----- The data -----

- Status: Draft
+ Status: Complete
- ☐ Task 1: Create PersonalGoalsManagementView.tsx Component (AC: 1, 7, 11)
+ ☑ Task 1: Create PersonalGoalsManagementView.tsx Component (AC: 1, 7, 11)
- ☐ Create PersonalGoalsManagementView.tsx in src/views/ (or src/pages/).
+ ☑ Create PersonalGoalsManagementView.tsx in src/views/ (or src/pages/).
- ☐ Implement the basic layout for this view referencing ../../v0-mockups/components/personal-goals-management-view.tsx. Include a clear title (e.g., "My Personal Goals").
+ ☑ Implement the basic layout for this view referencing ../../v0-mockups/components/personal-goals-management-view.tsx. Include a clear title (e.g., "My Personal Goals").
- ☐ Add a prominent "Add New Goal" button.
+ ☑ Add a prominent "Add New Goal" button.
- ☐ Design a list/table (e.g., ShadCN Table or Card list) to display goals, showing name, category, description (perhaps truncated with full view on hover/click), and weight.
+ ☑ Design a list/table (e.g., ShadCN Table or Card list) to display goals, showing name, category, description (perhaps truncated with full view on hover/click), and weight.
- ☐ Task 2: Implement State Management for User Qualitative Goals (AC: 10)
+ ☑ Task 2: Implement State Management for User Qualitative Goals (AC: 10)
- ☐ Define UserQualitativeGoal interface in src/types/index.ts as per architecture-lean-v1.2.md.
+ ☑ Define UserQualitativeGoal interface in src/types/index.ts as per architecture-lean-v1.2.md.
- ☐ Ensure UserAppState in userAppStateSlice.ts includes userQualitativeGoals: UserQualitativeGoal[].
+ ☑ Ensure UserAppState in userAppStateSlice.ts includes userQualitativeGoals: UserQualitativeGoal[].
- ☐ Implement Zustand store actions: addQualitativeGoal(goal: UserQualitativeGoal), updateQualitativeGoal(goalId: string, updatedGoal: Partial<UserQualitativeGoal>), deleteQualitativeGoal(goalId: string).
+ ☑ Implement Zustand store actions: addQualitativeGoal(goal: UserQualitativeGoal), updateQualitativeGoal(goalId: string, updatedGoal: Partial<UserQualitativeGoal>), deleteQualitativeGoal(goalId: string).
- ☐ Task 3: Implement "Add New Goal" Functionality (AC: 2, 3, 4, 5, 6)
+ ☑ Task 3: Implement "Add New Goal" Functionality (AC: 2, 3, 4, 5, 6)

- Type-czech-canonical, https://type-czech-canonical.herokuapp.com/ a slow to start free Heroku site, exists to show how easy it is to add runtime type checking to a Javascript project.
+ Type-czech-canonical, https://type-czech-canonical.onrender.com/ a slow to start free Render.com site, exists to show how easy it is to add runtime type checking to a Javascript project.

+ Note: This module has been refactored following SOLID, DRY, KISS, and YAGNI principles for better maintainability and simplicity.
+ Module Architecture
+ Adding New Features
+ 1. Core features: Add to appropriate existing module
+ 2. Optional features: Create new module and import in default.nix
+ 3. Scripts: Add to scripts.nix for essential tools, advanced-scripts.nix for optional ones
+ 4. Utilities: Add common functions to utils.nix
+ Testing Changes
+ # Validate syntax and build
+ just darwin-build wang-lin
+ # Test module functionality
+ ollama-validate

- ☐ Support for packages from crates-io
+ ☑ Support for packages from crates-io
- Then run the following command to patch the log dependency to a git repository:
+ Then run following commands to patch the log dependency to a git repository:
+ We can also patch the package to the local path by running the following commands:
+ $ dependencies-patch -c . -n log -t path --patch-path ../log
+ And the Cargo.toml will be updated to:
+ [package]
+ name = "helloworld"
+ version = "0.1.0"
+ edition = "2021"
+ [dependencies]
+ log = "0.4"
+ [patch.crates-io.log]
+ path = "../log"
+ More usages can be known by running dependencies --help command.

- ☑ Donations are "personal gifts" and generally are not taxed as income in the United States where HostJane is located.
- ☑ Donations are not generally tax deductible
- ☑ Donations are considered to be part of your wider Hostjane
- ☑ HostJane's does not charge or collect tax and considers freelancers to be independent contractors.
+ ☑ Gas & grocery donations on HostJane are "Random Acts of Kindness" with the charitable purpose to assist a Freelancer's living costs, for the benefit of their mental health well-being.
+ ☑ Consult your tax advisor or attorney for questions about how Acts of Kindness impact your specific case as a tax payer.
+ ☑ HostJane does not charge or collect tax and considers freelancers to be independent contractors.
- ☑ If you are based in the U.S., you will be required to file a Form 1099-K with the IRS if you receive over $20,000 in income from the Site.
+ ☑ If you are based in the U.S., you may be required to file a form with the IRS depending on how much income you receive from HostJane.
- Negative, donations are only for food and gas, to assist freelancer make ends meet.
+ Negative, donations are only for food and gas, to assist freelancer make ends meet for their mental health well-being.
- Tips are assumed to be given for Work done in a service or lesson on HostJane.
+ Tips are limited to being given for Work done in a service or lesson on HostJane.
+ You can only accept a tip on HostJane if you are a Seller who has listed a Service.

-----

__What needs to be done__. The full listing above should be returned exactly as supplied.

__Task solution__.
- Status: Draft
+ Status: Complete
- ☐ Task 1: Create PersonalGoalsManagementView.tsx Component (AC: 1, 7, 11)
+ ☑ Task 1: Create PersonalGoalsManagementView.tsx Component (AC: 1, 7, 11)
- ☐ Create PersonalGoalsManagementView.tsx in src/views/ (or src/pages/).
+ ☑ Create PersonalGoalsManagementView.tsx in src/views/ (or src/pages/).
- ☐ Implement the basic layout for this view referencing ../../v0-mockups/components/personal-goals-management-view.tsx. Include a clear title (e.g., "My Personal Goals").
+ ☑ Implement the basic layout for this view referencing ../../v0-mockups/components/personal-goals-management-view.tsx. Include a clear title (e.g., "My Personal Goals").
- ☐ Add a prominent "Add New Goal" button.
+ ☑ Add a prominent "Add New Goal" button.
- ☐ Design a list/table (e.g., ShadCN Table or Card list) to display goals, showing name, category, description (perhaps truncated with full view on hover/click), and weight.
+ ☑ Design a list/table (e.g., ShadCN Table or Card list) to display goals, showing name, category, description (perhaps truncated with full view on hover/click), and weight.
- ☐ Task 2: Implement State Management for User Qualitative Goals (AC: 10)
+ ☑ Task 2: Implement State Management for User Qualitative Goals (AC: 10)
- ☐ Define UserQualitativeGoal interface in src/types/index.ts as per architecture-lean-v1.2.md.
+ ☑ Define UserQualitativeGoal interface in src/types/index.ts as per architecture-lean-v1.2.md.
- ☐ Ensure UserAppState in userAppStateSlice.ts includes userQualitativeGoals: UserQualitativeGoal[].
+ ☑ Ensure UserAppState in userAppStateSlice.ts includes userQualitativeGoals: UserQualitativeGoal[].
- ☐ Implement Zustand store actions: addQualitativeGoal(goal: UserQualitativeGoal), updateQualitativeGoal(goalId: string, updatedGoal: Partial<UserQualitativeGoal>), deleteQualitativeGoal(goalId: string).
+ ☑ Implement Zustand store actions: addQualitativeGoal(goal: UserQualitativeGoal), updateQualitativeGoal(goalId: string, updatedGoal: Partial<UserQualitativeGoal>), deleteQualitativeGoal(goalId: string).
- ☐ Task 3: Implement "Add New Goal" Functionality (AC: 2, 3, 4, 5, 6)
+ ☑ Task 3: Implement "Add New Goal" Functionality (AC: 2, 3, 4, 5, 6)

- Type-czech-canonical, https://type-czech-canonical.herokuapp.com/ a slow to start free Heroku site, exists to show how easy it is to add runtime type checking to a Javascript project.
+ Type-czech-canonical, https://type-czech-canonical.onrender.com/ a slow to start free Render.com site, exists to show how easy it is to add runtime type checking to a Javascript project.

+ Note: This module has been refactored following SOLID, DRY, KISS, and YAGNI principles for better maintainability and simplicity.
+ Module Architecture
+ Adding New Features
+ 1. Core features: Add to appropriate existing module
+ 2. Optional features: Create new module and import in default.nix
+ 3. Scripts: Add to scripts.nix for essential tools, advanced-scripts.nix for optional ones
+ 4. Utilities: Add common functions to utils.nix
+ Testing Changes
+ # Validate syntax and build
+ just darwin-build wang-lin
+ # Test module functionality
+ ollama-validate

- ☐ Support for packages from crates-io
+ ☑ Support for packages from crates-io
- Then run the following command to patch the log dependency to a git repository:
+ Then run following commands to patch the log dependency to a git repository:
+ We can also patch the package to the local path by running the following commands:
+ $ dependencies-patch -c . -n log -t path --patch-path ../log
+ And the Cargo.toml will be updated to:
+ [package]
+ name = "helloworld"
+ version = "0.1.0"
+ edition = "2021"
+ [dependencies]
+ log = "0.4"
+ [patch.crates-io.log]
+ path = "../log"
+ More usages can be known by running dependencies --help command.

- ☑ Donations are "personal gifts" and generally are not taxed as income in the United States where HostJane is located.
- ☑ Donations are not generally tax deductible
- ☑ Donations are considered to be part of your wider Hostjane
- ☑ HostJane's does not charge or collect tax and considers freelancers to be independent contractors.
+ ☑ Gas & grocery donations on HostJane are "Random Acts of Kindness" with the charitable purpose to assist a Freelancer's living costs, for the benefit of their mental health well-being.
+ ☑ Consult your tax advisor or attorney for questions about how Acts of Kindness impact your specific case as a tax payer.
+ ☑ HostJane does not charge or collect tax and considers freelancers to be independent contractors.
- ☑ If you are based in the U.S., you will be required to file a Form 1099-K with the IRS if you receive over $20,000 in income from the Site.
+ ☑ If you are based in the U.S., you may be required to file a form with the IRS depending on how much income you receive from HostJane.
- Negative, donations are only for food and gas, to assist freelancer make ends meet.
+ Negative, donations are only for food and gas, to assist freelancer make ends meet for their mental health well-being.
- Tips are assumed to be given for Work done in a service or lesson on HostJane.
+ Tips are limited to being given for Work done in a service or lesson on HostJane.
+ You can only accept a tip on HostJane if you are a Seller who has listed a Service.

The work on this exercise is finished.